[Screenshot and code edit data]
◇ ◇ ◇ ◇ ◇

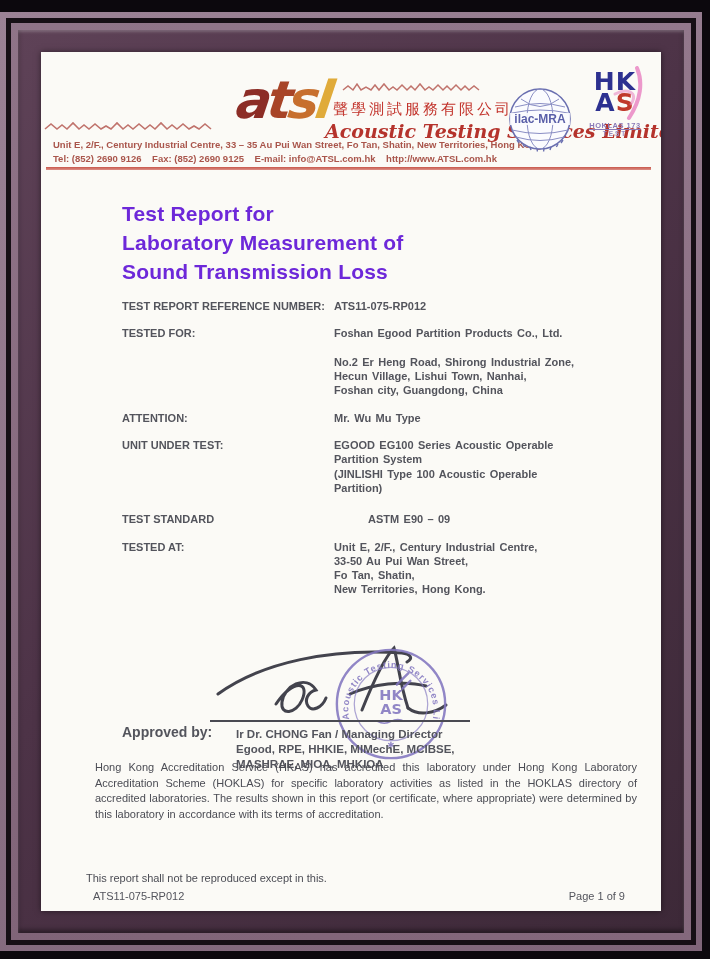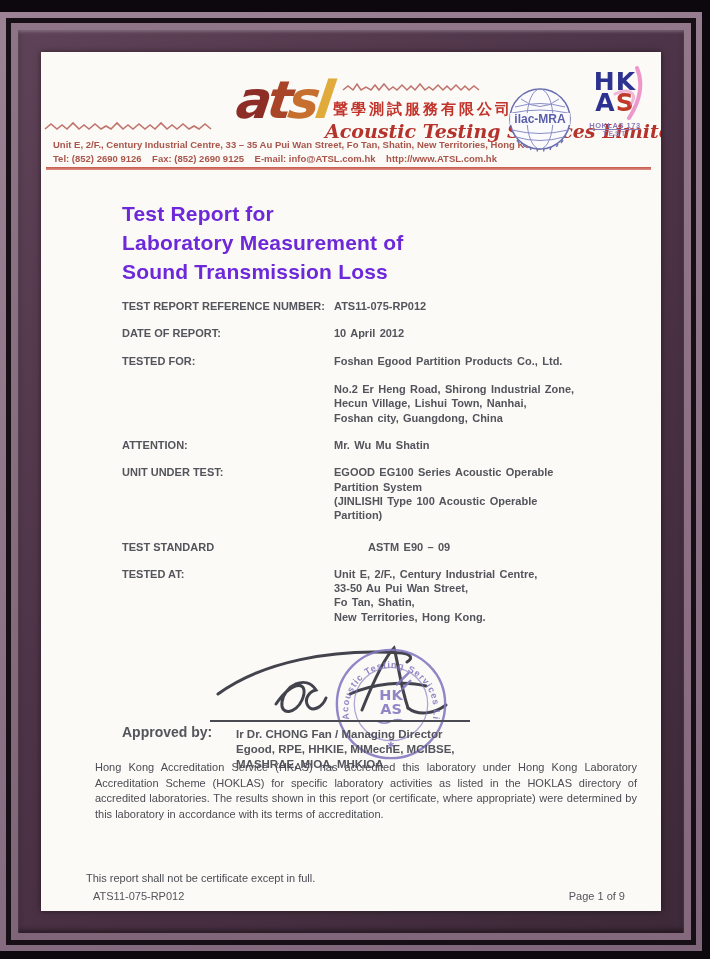--- a/index.html
+++ b/index.html
@@ -22,21 +22,21 @@
   .wave { position:absolute; }
   .wave-left { left:2px; top:66px; }
   .wave-right { left:300px; top:28px; }
   .logo-atsl { position:absolute; left:196px; top:22px; font-style:italic; font-weight:bold;
                font-size:52px; line-height:1; letter-spacing:-4px; transform:skewX(-8deg);
                font-family:"DejaVu Sans", sans-serif; }
   .logo-atsl .l1 { color:#8c2d26; }
   .logo-atsl .l2 { color:#a84427; }
   .logo-atsl .l3 { color:#c76f2e; }
   .logo-atsl .l4 { color:#e0ab3a; }
-  .company-cn { position:absolute; left:292px; top:48px; font-size:15px; font-weight:bold;
+  .company-cn { position:absolute; left:292px; top:48px; font-size:15px; font-weight:normal;
                 color:#c2332b; letter-spacing:3px; white-space:nowrap; }
   .company-en { position:absolute; left:284px; top:68px; font-size:19px; font-style:italic;
                 font-weight:bold; color:#b5332c; font-family:"DejaVu Serif", serif; white-space:nowrap; }
   .addr { position:absolute; left:12px; font-size:9.5px; color:#a9554b; white-space:pre; font-weight:bold; }
   .addr1 { top:87px; }
   .addr2 { top:101px; }
   .ilac-logo { position:absolute; left:466px; top:34px; }
   .hkas-logo { position:absolute; left:542px; top:20px; width:64px; text-align:center; }
   .hkas-letters { position:relative; font-weight:bold; font-size:25px; line-height:.82;
                   color:#2d3190; letter-spacing:1px; font-family:"DejaVu Sans", sans-serif; }
@@ -133,34 +133,30 @@
         <div>Laboratory Measurement of</div>
         <div>Sound Transmission Loss</div>
       </div>
 
       <div class="fields">
         <div class="frow">
           <div class="flabel">TEST REPORT REFERENCE NUMBER:</div>
           <div class="fvalue">ATS11-075-RP012</div>
         </div>
         <div class="frow">
-          <div class="flabel">DATE OF REPORT:</div>
-          <div class="fvalue">10 April 2012</div>
-        </div>
-        <div class="frow">
           <div class="flabel">TESTED FOR:</div>
           <div class="fvalue">Foshan Egood Partition Products Co., Ltd.
 
 No.2 Er Heng Road, Shirong Industrial Zone,
 Hecun Village, Lishui Town, Nanhai,
 Foshan city, Guangdong, China</div>
         </div>
         <div class="frow">
           <div class="flabel">ATTENTION:</div>
-          <div class="fvalue">Mr. Wu Mu Shatin</div>
+          <div class="fvalue">Mr. Wu Mu Type</div>
         </div>
         <div class="frow">
           <div class="flabel">UNIT UNDER TEST:</div>
           <div class="fvalue">EGOOD EG100 Series Acoustic Operable
 Partition System
 (JINLISHI Type 100 Acoustic Operable
 Partition)</div>
         </div>
         <div class="frow gap-lg">
           <div class="flabel">TEST STANDARD</div>
@@ -205,21 +201,21 @@
         <div class="approved-label">Approved by:</div>
         <div class="sig-line"></div>
         <div class="name-block">
           <div>Ir Dr. CHONG Fan / Managing Director</div>
           <div>Egood, RPE, HHKIE, MIMechE, MCIBSE,</div>
           <div>MASHRAE, MIOA, MHKIOA</div>
         </div>
       </div>
 
       <p class="accreditation">Hong Kong Accreditation Service (HKAS) has accredited this laboratory under Hong Kong Laboratory Accreditation Scheme (HOKLAS) for specific laboratory activities as listed in the HOKLAS directory of accredited laboratories. The results shown in this report (or certificate, where appropriate) were determined by this laboratory in accordance with its terms of accreditation.</p>
-      <p class="reproduction">This report shall not be certificate except in full.</p>
+      <p class="reproduction">This report shall not be reproduced except in this.</p>
       <div class="bottom-row">
         <span>ATS11-075-RP012</span>
         <span>Page 1 of 9</span>
       </div>
 
      </div>
     </div>
    </div>
   </div>
  </div>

◇ ◇ ◇ ◇ ◇

Answer with the count alone: how many lines in the data above have "space" in them?

3